公益法人インフォメーションのフロントページの下の方の内閣府からのお知らせの
令和2年11月30日 第10回「公益法人のガバナンスの更なる強化等に関する有識者会議」の開催について
をクリックすると、以下のページに飛び
https://www.koeki-info.go.jp/regulation/governance_meeting.html
さらに、公益法人のガバナンスの更なる強化等のために(最終とりまとめ)(令和2年12月25日) (PDF/952KB)
をクリックすると、以下のPDFが開けます。
https://www.koeki-info.go.jp/regulation/pdf/koueki_governance.pdf
この数年の公益法人行政の中では、内容はさておき、ガバナンス有識者会議の会議としての手続き面では非常に充実し、できるだけ会議の様子を知らせようという意気込みを感じました。議論された有識者の皆様、事務局の関係者のご尽力に感謝致します。
他方で、内容面では外堀を埋められていましたので、議論の着地できる幅は非常に狭かったと思います。
早速、公益財団法人公益法人協会は、公益財団法人さわやか福祉財団及び公益財団法人助成財団センターの2団体との連名で声明を公表しています。
http://www.kohokyo.or.jp/kohokyo-weblog/non-profit/docs/20121225%20statement.pdf
そもそも(ガバナンス強化の契機となった)
「閣議決定に、『EBPMをはじめとする行政改革の推進』をうたっているだけに、これを十分に取り入れていない本とりまとめは、表面 的な個別の不祥事の例をベースにその対処方法等の議論が性急に行われており、至極残念に思われる」
と急所を突いた声明になっていると思います。
公益法人に対する勧告の件数など非常に少ないにもかかわらず、マスメディアにいくつかの不祥事が世間の耳目を集める形で取り上げられたことで、全体の印象を非常に悪くしていることは否めないと思います。提案された事項でガバナンスが良くなるという保証がないままに規制が先行することについては当然疑問が出てくるでしょう。
また、令和2年11月30日に開催された第10回の「公益法人のガバナンスの更なる強化等に関する有識者会議」の議事録も公開されております。
https://www.koeki-info.go.jp/regulation/pdf/gov10_07_gijiroku.pdf
一昨年、休眠預金等活用審議会の「休眠預金等交付金に係る資金の活用に関する基本方針」(案)についてのパブリックコメント後の審議会がわずかに8分間だったことで、社会の不評を買いましたが、それに比べると、充実した意見交換が交わされています。

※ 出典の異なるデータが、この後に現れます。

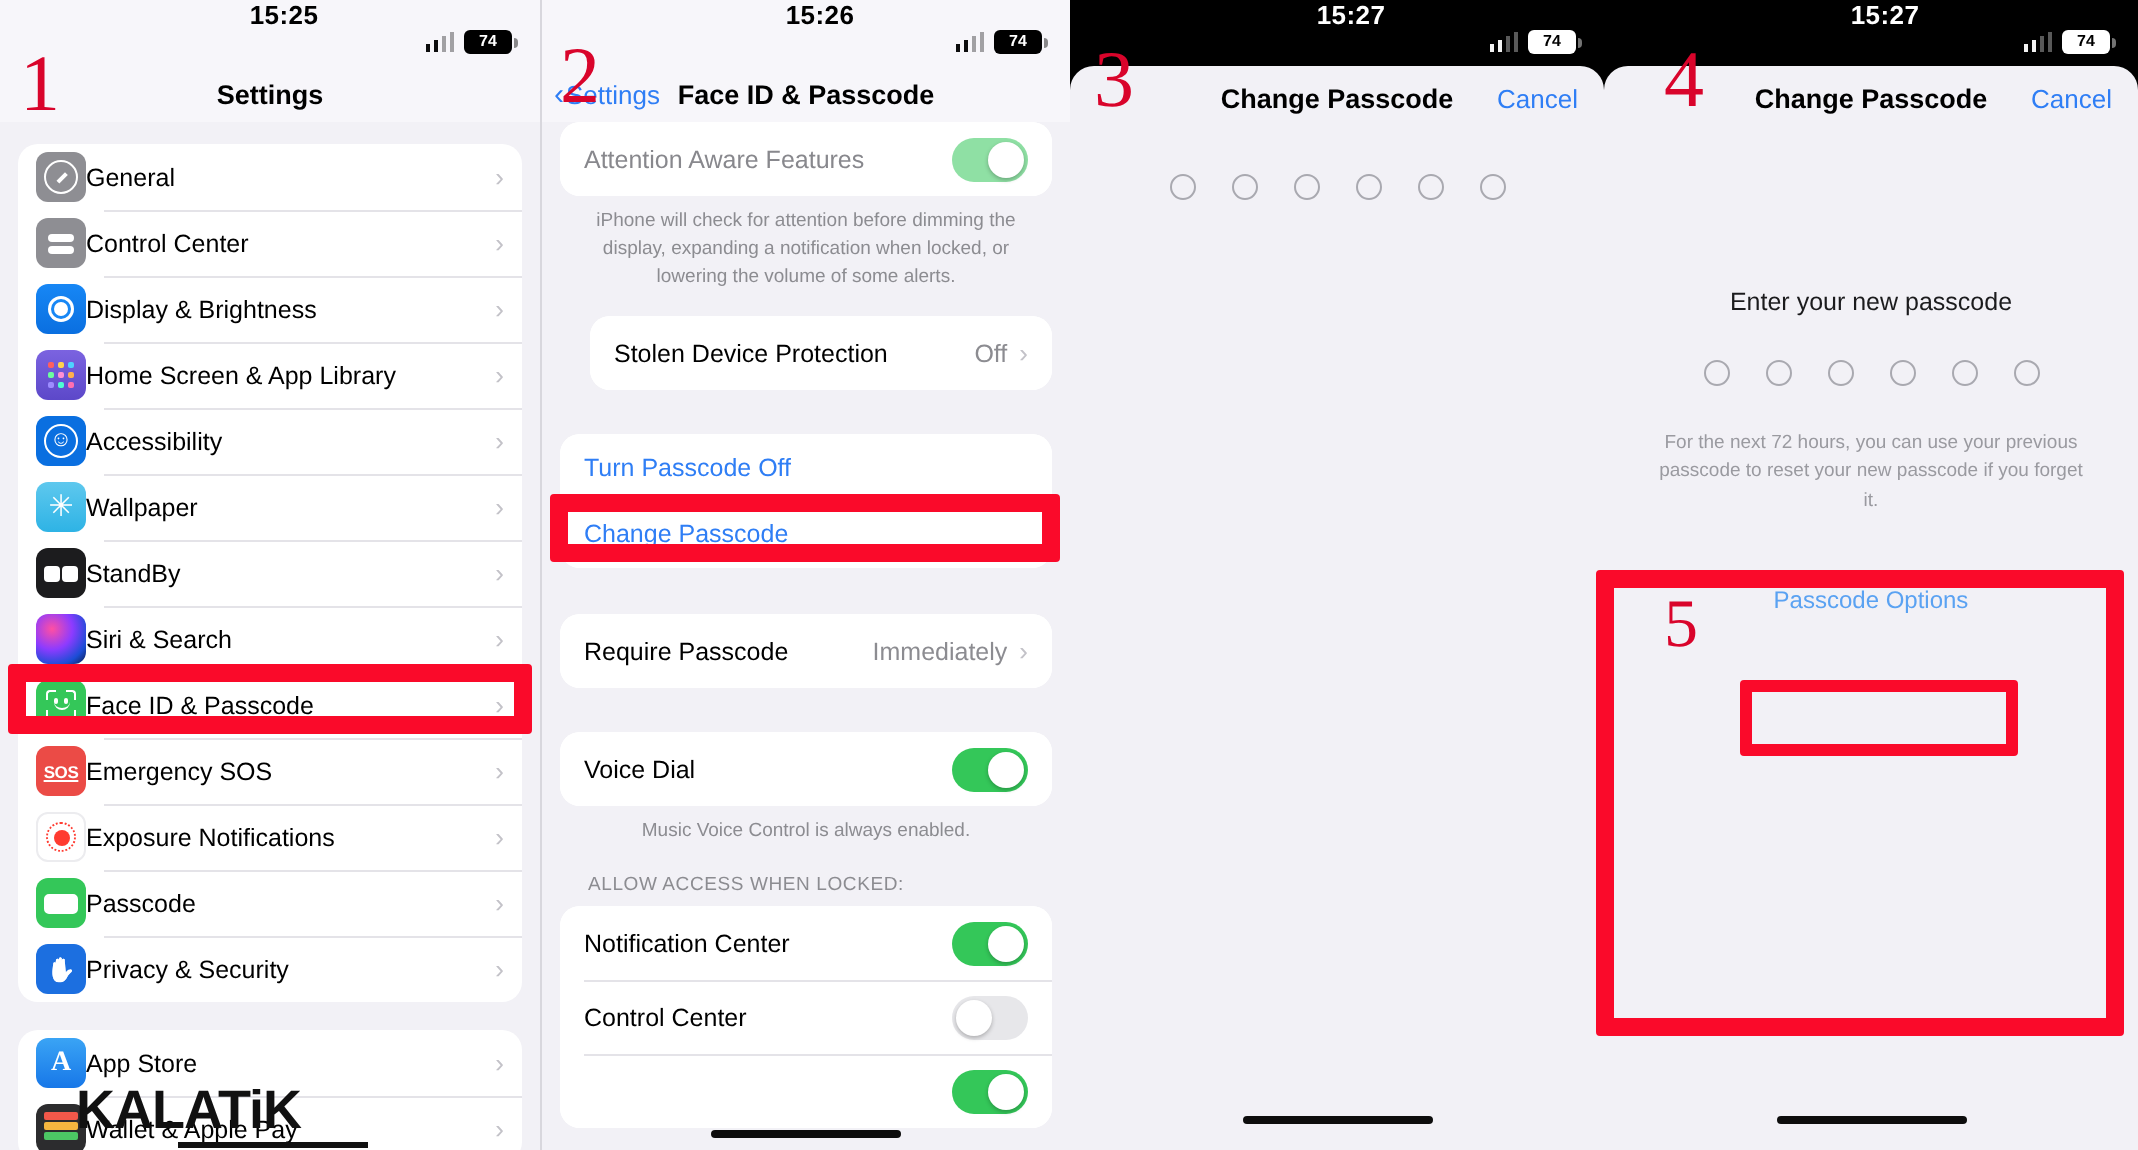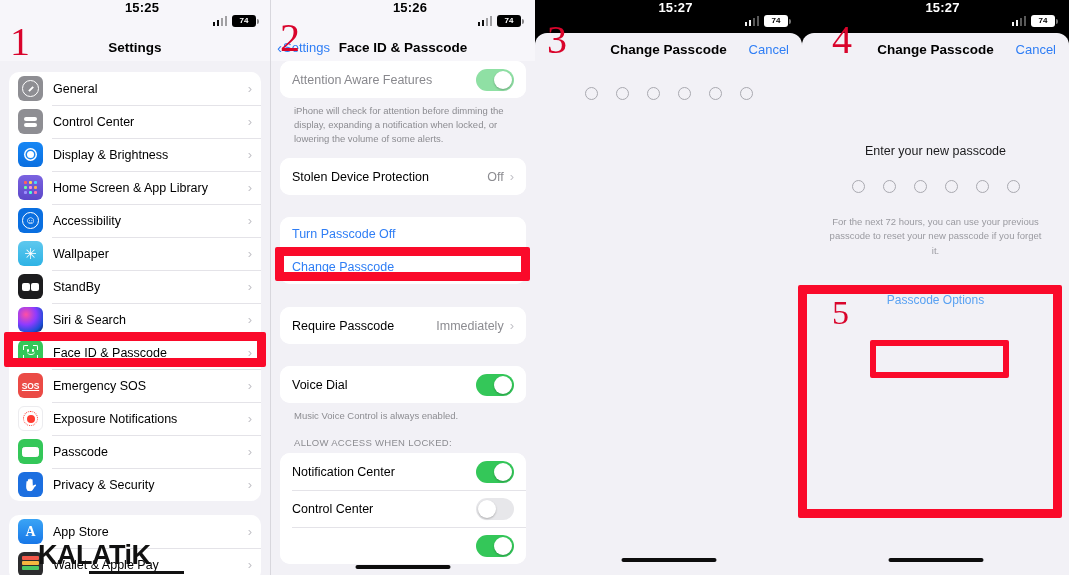--- a/index.html
+++ b/index.html
@@ -50,21 +50,21 @@
 
   
   .scroll{ height:514px; padding:11px 9px 0 9px; overflow:hidden; background:#f2f1f6; }
   .group{ background:#fff; border-radius:10px; overflow:hidden; margin-bottom:14px; }
   .row{ display:flex; align-items:center; height:33px; padding-left:9px; position:relative; }
   .row + .row::before{ content:""; position:absolute; left:43px; right:0; top:0;
                        height:1px; background:#e4e3e8; }
   .ico{ width:25px; height:25px; border-radius:6px; flex:0 0 25px;
         display:flex; align-items:center; justify-content:center;
         font-size:12px; color:#fff; overflow:hidden; position:relative; }
-  .row-label{ font-size:12.5px; color:#000; margin-left:10px; white-space:nowrap; }
+  .row-label{ font-size:12.5px; color:#000; white-space:nowrap; }
   .chevr{ margin-left:auto; color:#c3c2c8; font-size:13px; padding-right:9px; }
 
   
   .ic-general{ background:#8e8e93; }
   .ic-general::after{ content:""; width:15px; height:15px; border-radius:50%;
         border:1.6px solid #fff; }
   .ic-general i{ position:absolute; width:6px; height:1.8px; background:#fff;
         transform:rotate(-45deg); }
   .ic-cc{ background:#8e8e93; flex-direction:column; gap:2px; }
   .ic-cc i{ display:block; width:13px; height:4px; border-radius:2px; background:#fff; }
@@ -119,21 +119,21 @@
   
   .p2 .scroll{ padding-top:0; }
   .cell{ display:flex; align-items:center; min-height:37px; padding:0 12px; position:relative; background:#fff; }
   .cell + .cell::before{ content:""; position:absolute; left:12px; right:0; top:0;
                          height:1px; background:#e4e3e8; }
   .cell-label{ font-size:12.5px; color:#000; }
   .cell-label.dim{ color:#88888d; }
   .cell-label.link{ color:#2f7ef5; }
   .cell-val{ margin-left:auto; font-size:12.5px; color:#8c8c91; }
   .cell-chev{ color:#c3c2c8; font-size:13px; margin-left:6px; }
-  .footnote{ font-size:9.5px; color:#8c8c91; line-height:1.45; padding:6px 14px 0 14px; }
+  .footnote{ font-size:9.5px; color:#8c8c91; line-height:1.45; padding:6px 14px 0 14px;text-align:center; }
   .sectionhead{ font-size:9.5px; color:#8c8c91; letter-spacing:.3px; padding:14px 14px 5px 14px; }
   .toggle{ margin-left:auto; width:38px; height:22px; border-radius:11px;
            background:#34c759; position:relative; flex:0 0 38px; }
   .toggle.pale{ background:#8fe0a4; }
   .toggle.off{ background:#e7e7ea; }
   .toggle b{ position:absolute; top:2px; left:18px; width:18px; height:18px;
              border-radius:50%; background:#fff; box-shadow:0 1px 2px rgba(0,0,0,.25); }
   .toggle.off b{ left:2px; }
 
   
@@ -366,21 +366,21 @@
       <div class="group" style="margin-bottom:0;">
         <div class="cell">
           <span class="cell-label dim">Attention Aware Features</span>
           <span class="toggle pale">
               <b></b>
             </span>
         </div>
       </div>
       <div class="footnote">iPhone will check for attention before dimming the display, expanding a notification when locked, or lowering the volume of some alerts.</div>
 
-      <div class="group" style="margin-top:13px; margin-bottom:0;">
+      <div class="group" style="margin-top:13px; margin-bottom:0;margin-left:15px;">
         <div class="cell">
           <span class="cell-label">Stolen Device Protection</span>
           <span class="cell-val">Off</span>
           <span class="cell-chev">›</span>
         </div>
       </div>
 
       <div class="group" style="margin-top:22px; margin-bottom:0;">
         <div class="cell" style="min-height:33px;">
           <span class="cell-label link">Turn Passcode Off</span>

今後、法改正へと進むものと思いますが、その時には「最終とりまとめ」だけではなく、議事録やパブコメに対する回答等と立体的に進められると思いますが、ガバナンスのルールの変更で自体が改善するというエビデンスがないままに、公益法人側には混乱が生じかねないと思いますので、慎重を期すことに期待したいと思います。

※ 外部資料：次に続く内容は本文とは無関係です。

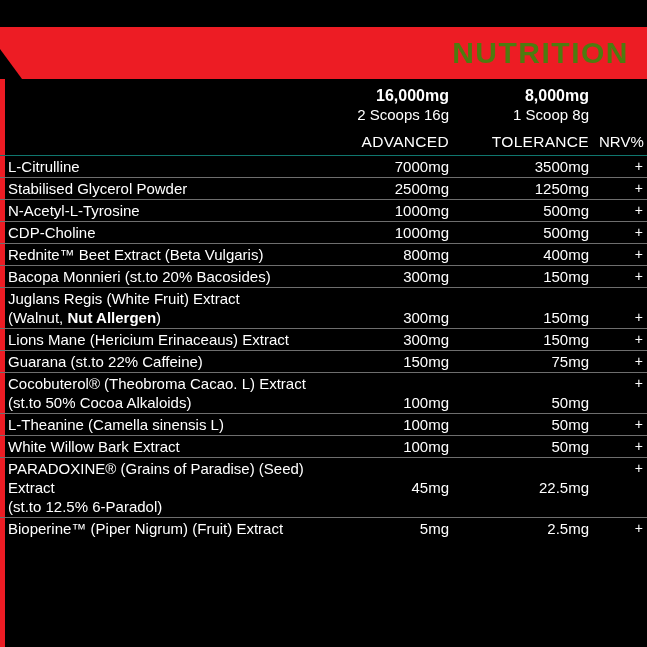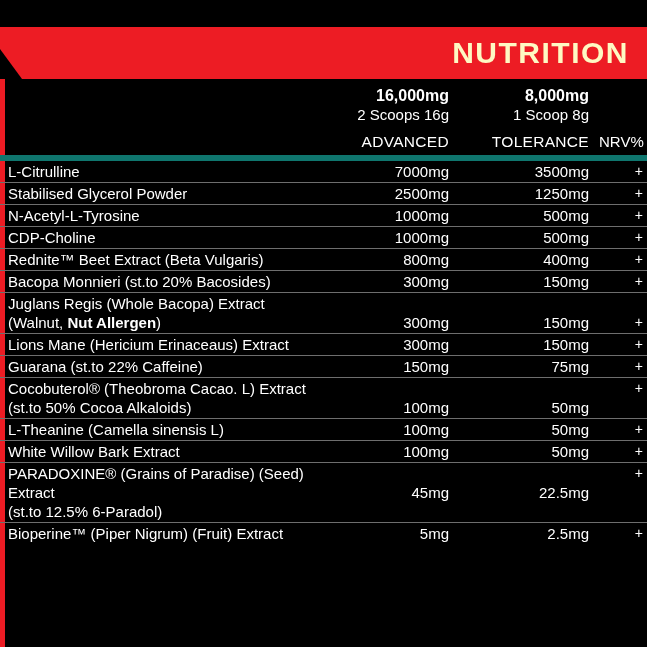--- a/index.html
+++ b/index.html
@@ -35,21 +35,21 @@
   }
   .header-title {
     position: absolute;
     right: 18px;
     top: 30px;
     height: 46px;
     line-height: 46px;
     font-size: 30px;
     font-weight: bold;
     letter-spacing: 1.5px;
-    color: #fef9c3;
+    color: #4d7c0f;
     text-align: right;
   }
 
   
   .left-stripe {
     position: absolute;
     left: 0;
     top: 79px;
     width: 5px;
     height: 568px;
@@ -82,21 +82,21 @@
     text-align: right;
     line-height: 19px;
   }
   thead th.blank { padding-left: 8px; }
   thead th .line1 { display: block; font-weight: bold; font-size: 16px; }
   thead th .line2 { display: block; font-size: 15px; }
   thead th .line3 { display: block; font-size: 15.5px; letter-spacing: .3px; margin-top: 8px; }
   thead th.nrv-head { font-size: 15px; padding-right: 12px; }
 
   tbody tr { border-top: 1px solid #6e6e6e; padding-left: 28px; }
-  thead tr.head-row th { border-bottom: 6px solid #0f766e; padding-bottom: 4px; }
+  thead tr.head-row th { border-bottom: 1px solid #0f766e; padding-bottom: 4px; }
 
   tbody td {
     font-size: 15px;
     line-height: 19px;
     padding: 1px 0 1px 0;
     color: #ffffff;
     vertical-align: top;
     white-space: nowrap;
   }
   tbody td.name {
@@ -192,21 +192,21 @@
 
         <tr>
           <td class="name">Bacopa Monnieri (st.to 20% Bacosides)</td>
           <td class="val">300mg</td>
           <td class="val">150mg</td>
           <td class="nrv">+</td>
         </tr>
 
         <tr>
           <td class="name">
-            <span class="sub">Juglans Regis (Whole Bacopa) Extract</span>
+            <span class="sub">Juglans Regis (White Fruit) Extract</span>
             <span class="sub"><span>(Walnut, </span><span class="allergen">Nut Allergen</span><span>)</span></span>
           </td>
           <td class="val">
               <span class="sub">&nbsp;</span>
               <span class="sub">300mg</span>
             </td>
           <td class="val">
               <span class="sub">&nbsp;</span>
               <span class="sub">150mg</span>
             </td>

とりわけ、会計監査人が入れば、会計不正は改善するというのは、データでは示されなかったばかりではなく、濫立する非営利の会計基準を公認会計士が十分に理解していない状態(鶏ではなくたまごの状態)を、法定監査を増やすことで公認会計士の能力をつける選択肢(「たまご」と「鶏」の関係)といった議論まで堂々と行われています。
その中で、監査法人の継続的専門研修制度の不正受講問題に対して、監査法人や日本公認会計士協会が十分な説明責任をはたしていないように思えます。
小生が知る公認会計士のほとんどは大変な勉強家ですが、こうした監査法人の不祥事をあいまいにしたままで法定監査の範囲拡大が議論されていくことについては勉強家の公認会計士ほど大きな迷惑をこうむるのではないでしょうか?